■ **PROBLEM TO WORK ON**: Any images in the records should be skipped; transcribe the rest exactly.

Extracted data entries
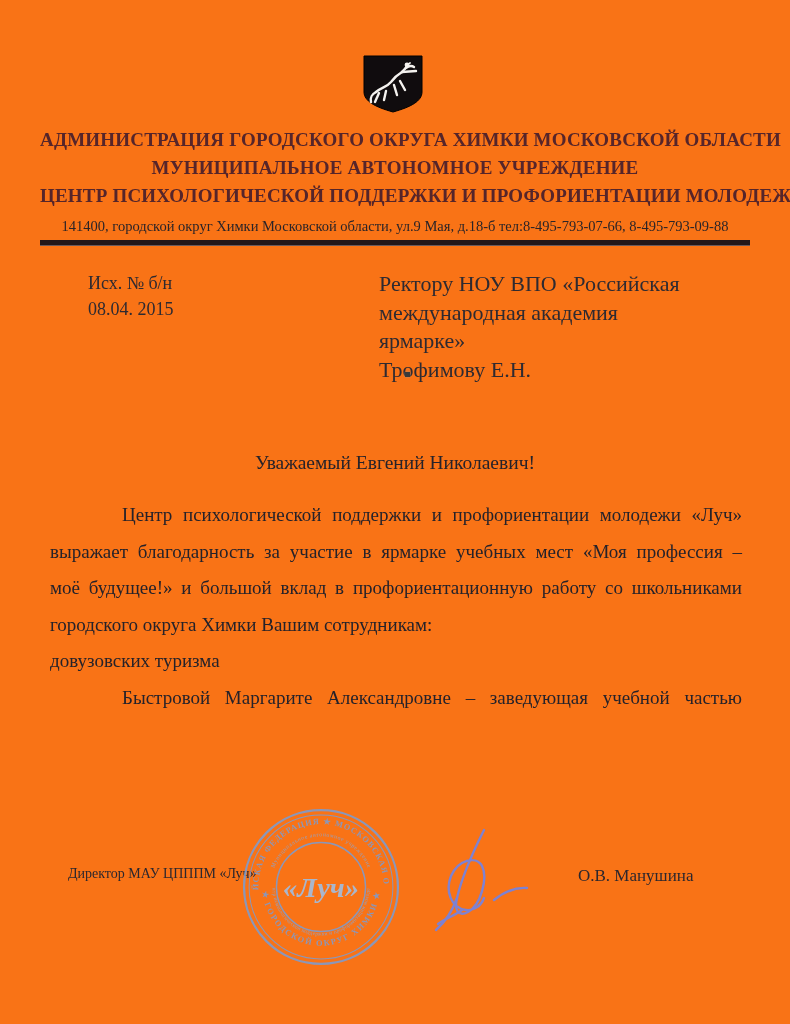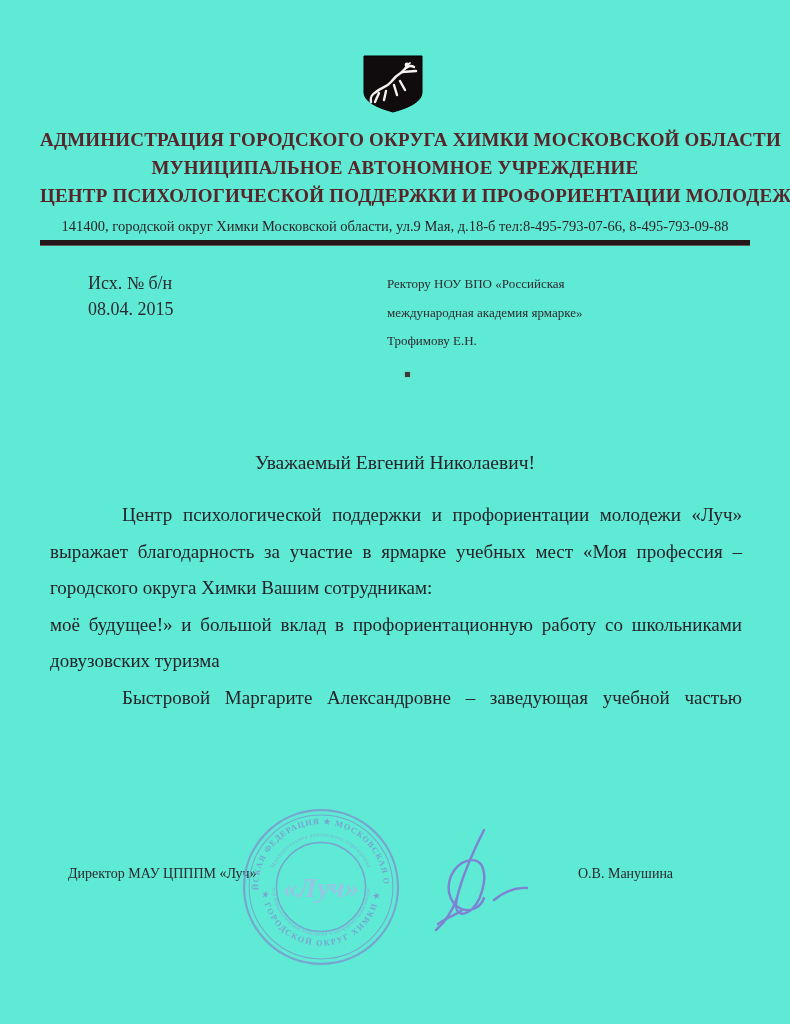--- a/index.html
+++ b/index.html
@@ -1,20 +1,20 @@
 <!DOCTYPE html>
 <html><head>
 <meta charset="utf-8">
 <style>
   html,body{margin:0;padding:0;background:#e9e9e9;}
   .page{
     position:relative;
     width:790px;height:1024px;
     margin:0 auto;
-    background:#5eead4;
+    background:#f97316;
     font-family:"Liberation Serif","DejaVu Serif",serif;
     color:#211e23;
     overflow:hidden;
   }
   .emblem{position:absolute;left:361px;top:54px;width:64px;height:60px;}
   .org-header{position:absolute;left:40px;top:126px;width:710px;text-align:center;}
   .org-line{
     font-weight:bold;
     font-size:19px;
     line-height:28px;
@@ -24,32 +24,32 @@
   }
   .org-address{
     margin-top:7px;
     font-size:14.5px;
     line-height:18px;
     color:#2a2428;
     white-space:nowrap;
   }
   .rule{margin-top:5px;height:5px;background:#231719;border-bottom:1px solid #6b5a5c;}
   .meta{position:absolute;left:68px;top:270px;font-size:18px;line-height:26px;color:#2e2a31;margin-left:20px;}
-  .addressee{position:absolute;left:387px;top:270px;width:330px;font-size:13px;line-height:28.5px;color:#2e2a31;}
+  .addressee{position:absolute;left:379px;top:270px;width:330px;font-size:22px;line-height:28.5px;color:#2e2a31;}
   .stray-dot{position:absolute;left:405px;top:372px;width:5px;height:5px;font-size:14px;color:#2b2b2b;background:#3a3a3a;box-shadow:0 0 2px #999;}
   .salutation{
     position:absolute;left:0;top:452px;width:100%;
     text-align:center;font-weight:normal;font-size:19.5px;color:#26222a;
   }
   .body{position:absolute;left:50px;top:497px;width:692px;font-size:19px;color:#25222a;}
   .ln{line-height:36.5px;white-space:normal;}
   .just{text-align:justify;text-align-last:justify;}
   .ind{padding-left:72px;}
   .footer-label{position:absolute;left:68px;top:866px;font-size:14px;color:#2c272e;}
-  .footer-name{position:absolute;left:578px;top:866px;font-size:14px;color:#2c272e;}
+  .footer-name{position:absolute;left:578px;top:866px;font-size:17px;color:#2c272e;}
   .stamp{position:absolute;left:240px;top:806px;width:162px;height:162px;opacity:.88;}
   .stamp text{font-family:"Liberation Serif","DejaVu Serif",serif;}
   .signature{position:absolute;left:424px;top:820px;width:112px;height:115px;}
 </style>
 </head>
 <body>
 
 <div class="page">
 
   <svg class="emblem" viewBox="0 0 64 60" aria-hidden="true">
@@ -87,22 +87,22 @@
     <div>Трофимову Е.Н.</div>
   </div>
 
   <div class="stray-dot"></div>
 
   <div class="salutation">Уважаемый Евгений Николаевич!</div>
 
   <div class="body">
     <div class="ln ind just">Центр психологической поддержки и профориентации молодежи «Луч»</div>
     <div class="ln just">выражает благодарность за участие в ярмарке учебных мест «Моя профессия –</div>
+    <div class="ln just">моё будущее!» и большой вклад в профориентационную работу со школьниками</div>
     <div class="ln">городского округа Химки Вашим сотрудникам:</div>
-    <div class="ln just">моё будущее!» и большой вклад в профориентационную работу со школьниками</div>
     <div class="ln">довузовских туризма</div>
     <div class="ln ind just">Быстровой Маргарите Александровне – заведующая учебной частью</div>
   </div>
 
   <div class="footer-label">Директор МАУ ЦПППМ «Луч»</div>
   <div class="footer-name">О.В. Манушина</div>
 
   <svg class="stamp" viewBox="0 0 160 160" aria-hidden="true">
     <defs>
       <path id="arcTopOuter" d="M 18,80 A 62,62 0 1 1 142,80"></path>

■ **SOLUTION FOR THIS PROBLEM**:
--- a/index.html
+++ b/index.html
@@ -1,20 +1,20 @@
 <!DOCTYPE html>
 <html><head>
 <meta charset="utf-8">
 <style>
   html,body{margin:0;padding:0;background:#e9e9e9;}
   .page{
     position:relative;
     width:790px;height:1024px;
     margin:0 auto;
-    background:#5eead4;
+    background:#f97316;
     font-family:"Liberation Serif","DejaVu Serif",serif;
     color:#211e23;
     overflow:hidden;
   }
   .emblem{position:absolute;left:361px;top:54px;width:64px;height:60px;}
   .org-header{position:absolute;left:40px;top:126px;width:710px;text-align:center;}
   .org-line{
     font-weight:bold;
     font-size:19px;
     line-height:28px;
@@ -24,32 +24,32 @@
   }
   .org-address{
     margin-top:7px;
     font-size:14.5px;
     line-height:18px;
     color:#2a2428;
     white-space:nowrap;
   }
   .rule{margin-top:5px;height:5px;background:#231719;border-bottom:1px solid #6b5a5c;}
   .meta{position:absolute;left:68px;top:270px;font-size:18px;line-height:26px;color:#2e2a31;margin-left:20px;}
-  .addressee{position:absolute;left:387px;top:270px;width:330px;font-size:13px;line-height:28.5px;color:#2e2a31;}
+  .addressee{position:absolute;left:379px;top:270px;width:330px;font-size:22px;line-height:28.5px;color:#2e2a31;}
   .stray-dot{position:absolute;left:405px;top:372px;width:5px;height:5px;font-size:14px;color:#2b2b2b;background:#3a3a3a;box-shadow:0 0 2px #999;}
   .salutation{
     position:absolute;left:0;top:452px;width:100%;
     text-align:center;font-weight:normal;font-size:19.5px;color:#26222a;
   }
   .body{position:absolute;left:50px;top:497px;width:692px;font-size:19px;color:#25222a;}
   .ln{line-height:36.5px;white-space:normal;}
   .just{text-align:justify;text-align-last:justify;}
   .ind{padding-left:72px;}
   .footer-label{position:absolute;left:68px;top:866px;font-size:14px;color:#2c272e;}
-  .footer-name{position:absolute;left:578px;top:866px;font-size:14px;color:#2c272e;}
+  .footer-name{position:absolute;left:578px;top:866px;font-size:17px;color:#2c272e;}
   .stamp{position:absolute;left:240px;top:806px;width:162px;height:162px;opacity:.88;}
   .stamp text{font-family:"Liberation Serif","DejaVu Serif",serif;}
   .signature{position:absolute;left:424px;top:820px;width:112px;height:115px;}
 </style>
 </head>
 <body>
 
 <div class="page">
 
   <svg class="emblem" viewBox="0 0 64 60" aria-hidden="true">
@@ -87,22 +87,22 @@
     <div>Трофимову Е.Н.</div>
   </div>
 
   <div class="stray-dot"></div>
 
   <div class="salutation">Уважаемый Евгений Николаевич!</div>
 
   <div class="body">
     <div class="ln ind just">Центр психологической поддержки и профориентации молодежи «Луч»</div>
     <div class="ln just">выражает благодарность за участие в ярмарке учебных мест «Моя профессия –</div>
+    <div class="ln just">моё будущее!» и большой вклад в профориентационную работу со школьниками</div>
     <div class="ln">городского округа Химки Вашим сотрудникам:</div>
-    <div class="ln just">моё будущее!» и большой вклад в профориентационную работу со школьниками</div>
     <div class="ln">довузовских туризма</div>
     <div class="ln ind just">Быстровой Маргарите Александровне – заведующая учебной частью</div>
   </div>
 
   <div class="footer-label">Директор МАУ ЦПППМ «Луч»</div>
   <div class="footer-name">О.В. Манушина</div>
 
   <svg class="stamp" viewBox="0 0 160 160" aria-hidden="true">
     <defs>
       <path id="arcTopOuter" d="M 18,80 A 62,62 0 1 1 142,80"></path>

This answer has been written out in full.